Приблизившись вплотную к обнаженному незнакомцу, Павел вдруг проникся странной уверенностью: тот абсолютно чужд этому месту. Некоторое время управдом пытался понять, с чего он решил, что это именно так, - и вдруг ответ нашёлся: незнакомец - слишком чист. Даже не так - невинен: вот подходящее книжное словцо, - и это несмотря на раны, синяки и грязь. Открытие почему-то неприятно поразило Павла, заставило отдёрнуть руку, уже занесённую, чтобы потрясти чужака за плечо. Управдом корил себя за то, что не захватил на утренний обход коммунального хозяйства сильного "милицейского" фонаря: две лампочки-шестидесятиваттки едва освещали подвал, - да ещё многочисленные трубы водоснабжения и отопления, ветвясь, создавали настоящий театр теней. Тем не менее, даже в полумгле, и даже отчаянно скорчившись, лежащий человек выглядел высоким, отлично сложенным, совершенно не напоминающим худосочных бездомных. Волосы его слегка кудрявились, что казалось тем более эффектным, что обнажённый был идеальным блондином лет тридцати с небольшим. И волосы, и небольшая ухоженная бородка, и даже ногти, запачканные кровью, но словно бы полированные у лунок (те из них, которые не были вырваны с корнем), - всё говорило о том, что незнакомца, как выражалась мать Павла, "не на помойке нашли". Управдом мысленно окрестил "найдёныша" истинным арийцем.
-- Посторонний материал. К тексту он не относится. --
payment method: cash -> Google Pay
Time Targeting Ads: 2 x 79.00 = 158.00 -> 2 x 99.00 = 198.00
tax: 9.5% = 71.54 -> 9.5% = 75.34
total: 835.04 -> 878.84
Чуть наклонившись над телом, понюхал воздух - никаких алкогольных "выхлопов" не ощутил. Осмотрел руки и ноги "арийца", насколько это позволяло тусклое освещение, - не обнаружил ни намёка на исколотые вены.
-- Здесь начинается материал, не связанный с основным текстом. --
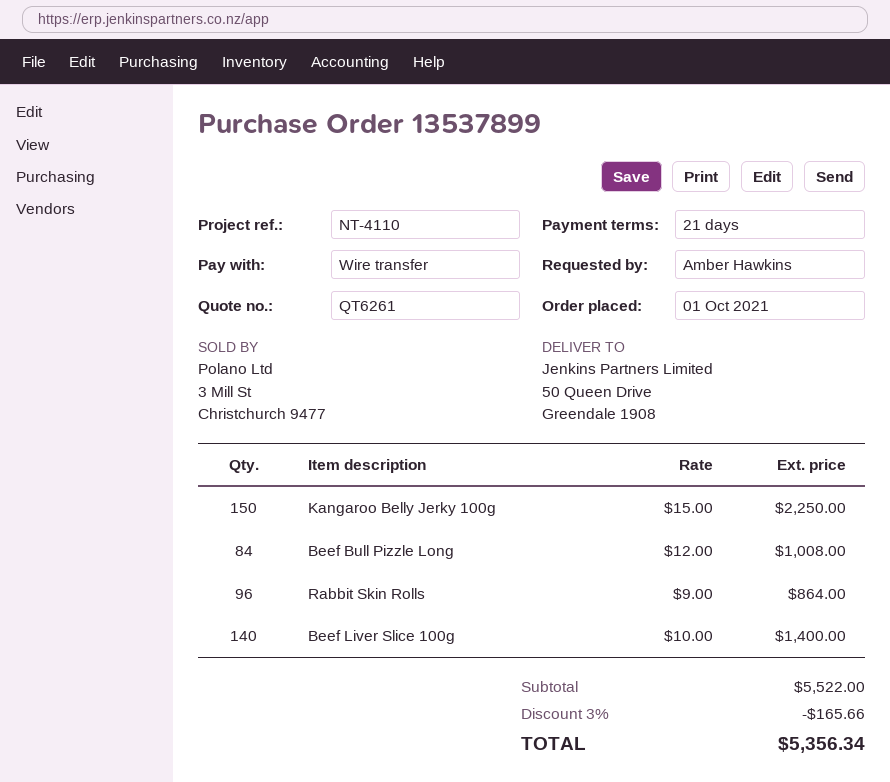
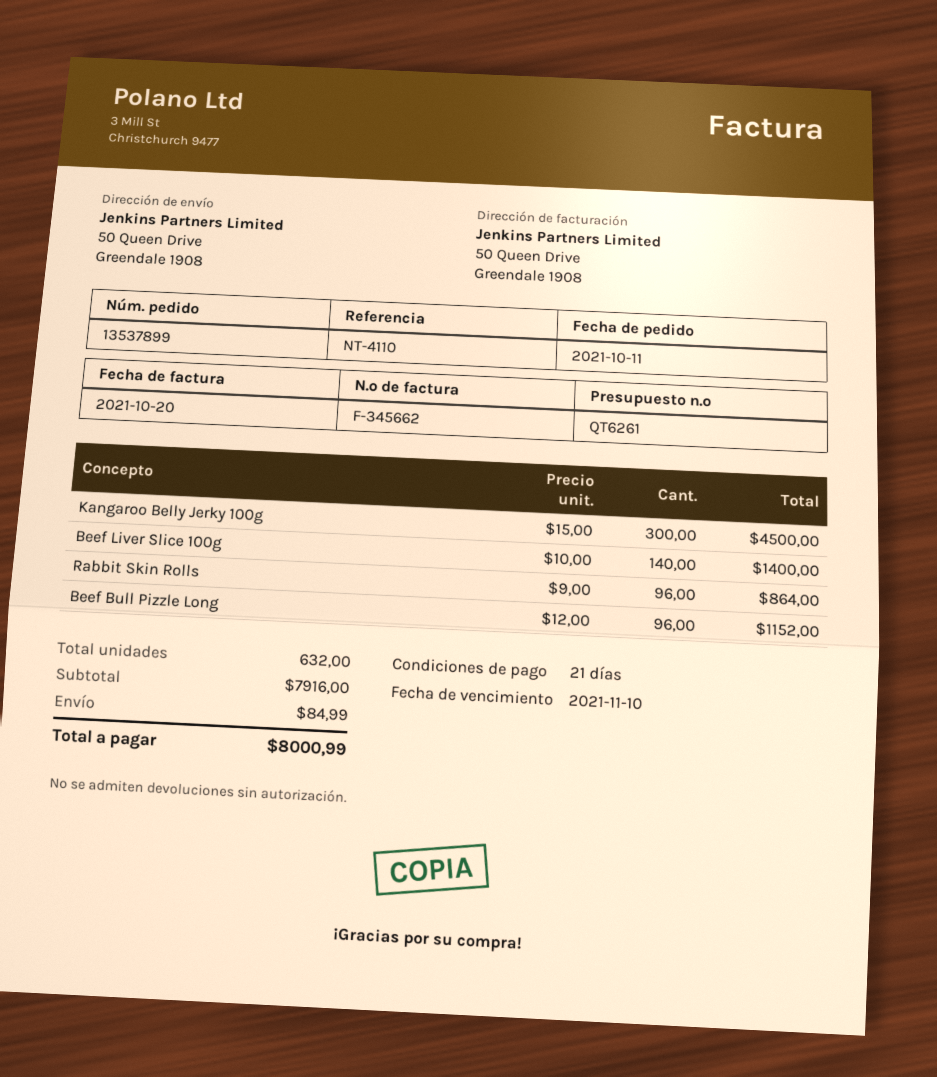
order date: 2021-10-01 -> 2021-10-11
Kangaroo Belly Jerky 100g: 150 x 15.00 = 2250.00 -> 300 x 15.00 = 4500.00
Beef Bull Pizzle Long: 84 x 12.00 = 1008.00 -> 96 x 12.00 = 1152.00
subtotal: 5522.00 -> 7916.00
discount: 3% = 165.66 -> none
shipping: none -> 84.99
total: 5356.34 -> 8000.99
Сперва Павлу казалось, "ариец", спасаясь от холода, который этой осенью стоял по ночам уже с конца сентября, закатился на груду тряпок, оставленных кем-то из подвальных завсегдатаев, - но теперь он видел: незнакомец лежит, вероятней всего, на остатках своей же одежды, разорванной в клочья. Вещи были добротными и дорогими, несколько раз на глаза попались названия известных торговых марок. Приняв во внимание состояние вещей и общую израненность "арийца", Павел пришёл к выводу, что тот отчаянно сопротивлялся, когда его раздевали. Джинсы плотной ткани, куртка, тоже джинсовая, - всё это, прямо скажем, не так просто превратить в лохмотья. Что-то вампирское, "не от мира сего", почудилось Павлу в незнакомце.
Даже накатил - откуда-то из глубин памяти - детский страх пред ночными тварями, даже припомнилась молитва, которую всегда перед сном бормотал дед-маловер. Что-то там было… "От вещи, в ночи приходящей". Защиты просил дед у бога, над которым порой, в подпитии, после баньки, и подтрунивал слегка.
Павел встряхнулся, нахмурился, заставил себя настроиться на деловой лад, отсёк, как скальпелем, всякую мистику в голове от здравого смысла, принял во внимание тысячи причин, - реальных, материалистических причин, - которые могли довести приличного человека до того, что тот свалился без чувств, голый, на пол подвала многоэтажки. Правда, ни одну из этих причин Павел не сумел продумать в деталях. Боевого настроя ему хватило лишь на то, чтобы, встряхнув незнакомца за плечо, спросить официальным тоном:
- Кто вы? Вам нужна помощь?
Произнеся это, Павел слегка покраснел: наедине с незнакомцем он испытывал лёгкий страх вперемешку с сочувствием, - и сам недоумевал, откуда все эти чувства берутся.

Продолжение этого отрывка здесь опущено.